The report notes that a CIA officer also threatened a detainee with the prospect that his mother would be brought in for questioning, leading the captive to believe he was in a Middle Eastern country where interrogators are known for sexually abusing the female relatives if their prisoners.

None of the threats was an authorized interrogation technique, the report says.

The new information, released to satisfy a court order in a lawsuit filed by the American Civil Liberties Union, came as the Obama administration continues to struggle with how to handle continued fallout from the controversial detention and interrogation techniques sanctioned by the Bush administration for terror suspects.

Holder's preliminary review, which could lay the groundwork for criminal prosecutions, was announced just hours after the White House confirmed the creation of a new, interagency task force set up specifically to take over all interrogations of "high value" detainees linked to Al Qaida and other terror groups.

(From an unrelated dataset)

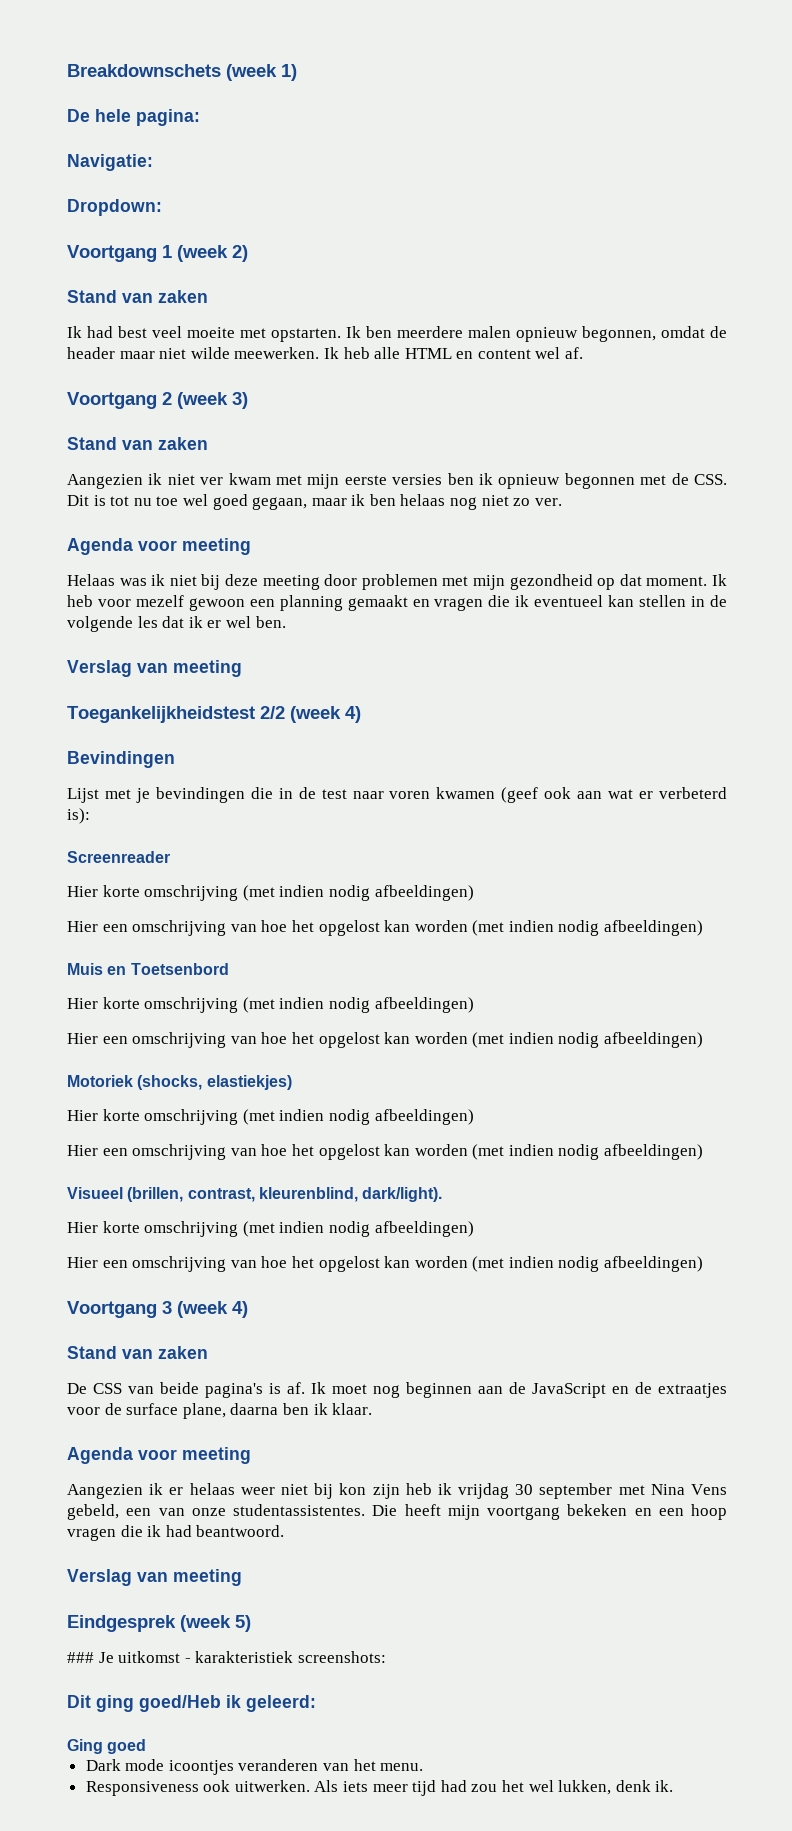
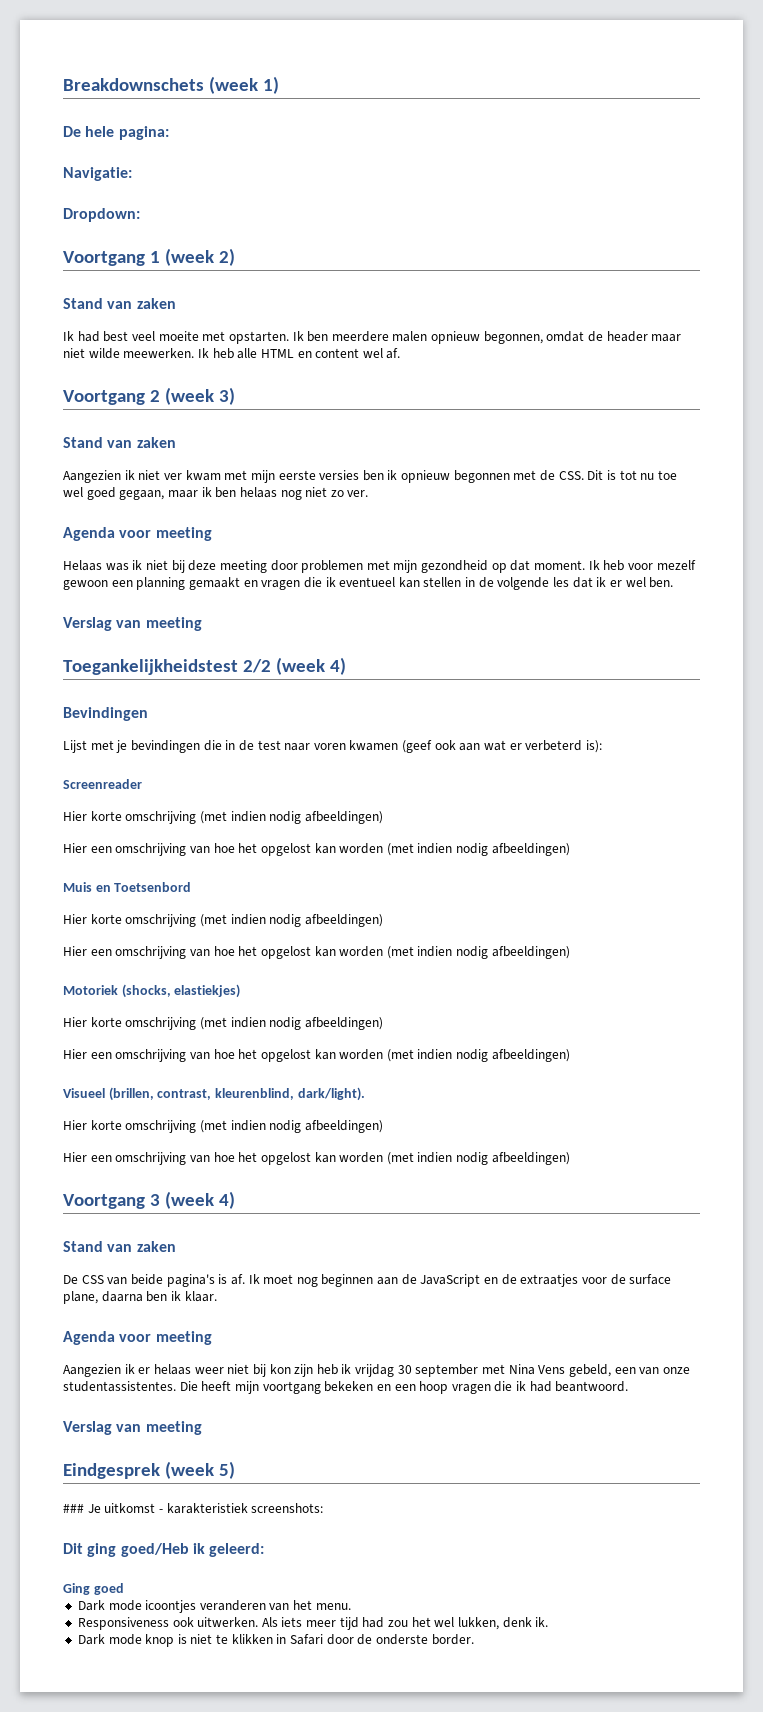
(674, 1786) none -> [77,1634,474,1647] // Dark mode knop is niet te klikken in Safari door de onderste border.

The FBI-based task force will "bring together all the different elements of the intelligence community to get the best intelligence possible based on scientifically proven methods," Obama spokesman Bill Burton said. He noted that, per a previous order from Obama, all interrogations will be limited to techniques authorized by the Army Field Manual, which does not allow some of the more controversial "enhanced" tactics, such as "waterboarding," that were condoned during the Bush years.

The White House reiterated in a statement that Obama doesn't believe in prosecuting CIA personnel who used "enhanced" techniques "in good faith and within the scope of legal guidance" that was provided by Bush administration officials. But the statement noted that, "ultimately, determinations about whether someone broke the law are made independently by the Attorney General."

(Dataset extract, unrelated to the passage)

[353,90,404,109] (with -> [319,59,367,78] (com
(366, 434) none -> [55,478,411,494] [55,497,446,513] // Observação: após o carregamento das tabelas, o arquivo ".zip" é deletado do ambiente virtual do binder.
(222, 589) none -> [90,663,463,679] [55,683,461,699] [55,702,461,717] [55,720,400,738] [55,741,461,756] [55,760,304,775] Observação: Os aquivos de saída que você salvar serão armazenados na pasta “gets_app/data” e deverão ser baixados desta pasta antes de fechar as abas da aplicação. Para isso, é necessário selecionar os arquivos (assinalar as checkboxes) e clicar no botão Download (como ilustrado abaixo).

Civil Rights groups, including the ACLU, reiterated their call for prosecutions.

Criminal investigations should go beyond "rogue interrogators" to include higher-level Bush administration officials "who authorized torture or wrote the memos that were used to justify it," the ACLU said in a statement.

Holder assigned the preliminary review of potential criminal charges to Assistant U.S. Attorney John Durham, who was appointed in 2008 by then-Attorney General Michael Mukasey to investigate the destruction of CIA videotapes of detainee interrogations, including sessions involving waterboarding. Holder echoed Obama's sentiment that interrogators who acted in accordance with Bush administration doctrine should not be prosecuted.

Nevertheless, he said, the information in the inspector general's report and other documents demand further investigation and the Justice Department "will follow its obligation to take this preliminary step to examine possible violations of law."

The inspector general's report found it "challenging" to assess whether the "enhanced" interrogation tactics were effective in gleaning intelligence that detainees might not have provided under more traditional questioning, particularly since the techniques were used on only a handful of suspected al-Qaeda leaders.

However, the report did note particular concerns about waterboarding, a technique that simulates drowning and was used on three captives. Those concerns included "whether the risks of (waterboarding's) use were justified by the results (and) whether it has been unnecessarily used." The report also noted that questioners may have used the technique in ways that skirted legal limits set by the Bush administration.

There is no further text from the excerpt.